Семейная жизнь вчетвером оказалась еще тяжелее, чем втроем. Они начали серьезно раздражать друг друга. Пьянство Джеймса отражалось на всех. Нора и Франчини-Бруни обрадовались было приезду Стэнни, потому что он теперь по вечерам стоически разыскивал брата и приволакивал его домой, хотя сначала должен был обойти все рабочие кабачки Читта-Веккиа. Для Джойса приезд брата не обернулся чудесным избавлением, скорее наоборот — он чувствовал, что вот-вот все уныло наладится и успокоится и та сеть, от которой он увернулся в Ирландии, вяжется теперь им самим для себя самого. Странно — ту же тоску, хотя и без семьи, описывает Стендаль, назначенный французским консулом в Триесте в 1831 году.

Когда же все было нормально, Станислаус томился, глядя на Джойса, Нору и Джорджо. Открытка, посланная им Кэтси Мюррей, описывала, как ему снова хочется услышать печальную сирену маяка Пиджн-хауз в туманную ночь. Больше всего его заботило то, что Джеймс почти перестал с ним говорить.

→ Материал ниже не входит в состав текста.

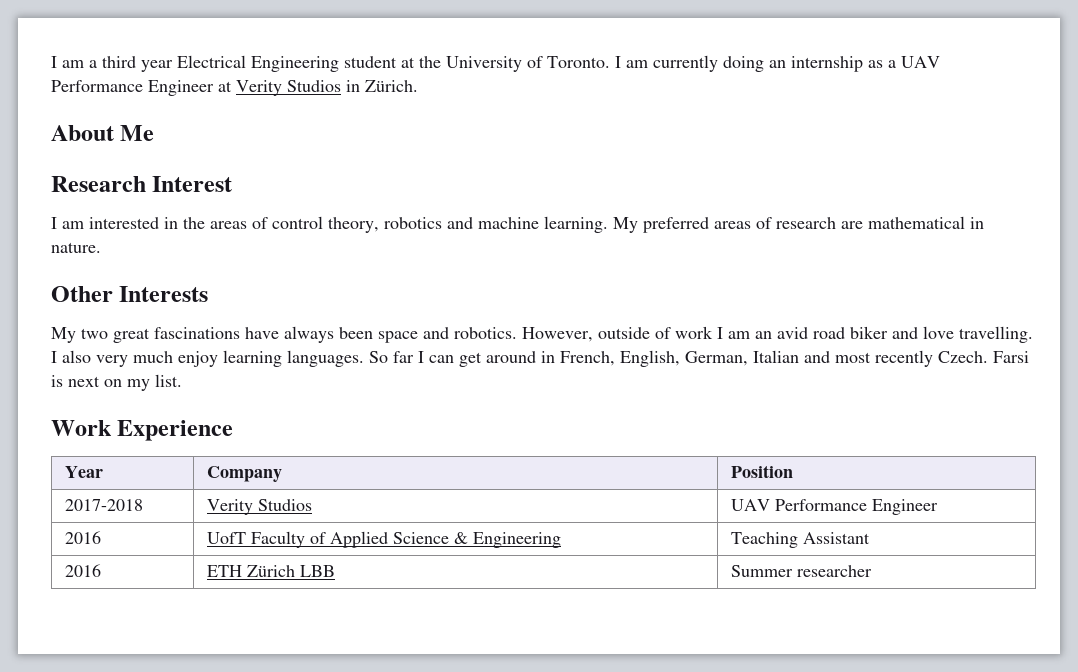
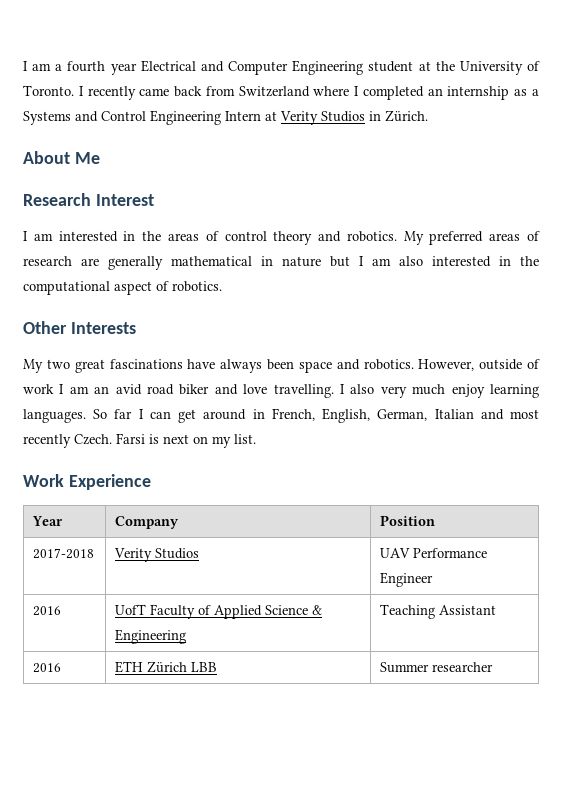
- I am a third year Electrical Engineering student at the University of Toronto.
+ I am a fourth year Electrical and Computer Engineering student at the University of Toronto.
- I am currently doing an internship as a UAV Performance Engineer at Verity Studios in Zürich.
+ I recently came back from Switzerland where I completed an internship as a Systems and Control Engineering Intern at Verity Studios in Zürich.
- I am interested in the areas of control theory, robotics and machine learning.
+ I am interested in the areas of control theory and robotics.
- My preferred areas of research are mathematical in nature.
+ My preferred areas of research are generally mathematical in nature but I am also interested in the computational aspect of robotics.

Джеймс тоже писал тете Джозефине, что он, как и Ибсен, собирается уйти от жены, но скорее затем, чтобы многоопытная миссис Мюррей переубедила его — письмо отправлено 4 декабря через сутки после высылки «Дублинцев» Гранту Ричардсу для прочтения. Как это часто бывает, и не только с Джойсом, выписанное намерение стало блекнуть, успокаиваться и успокоилось совсем. Это был первый из двух серьезных кризисов его супружеской жизни.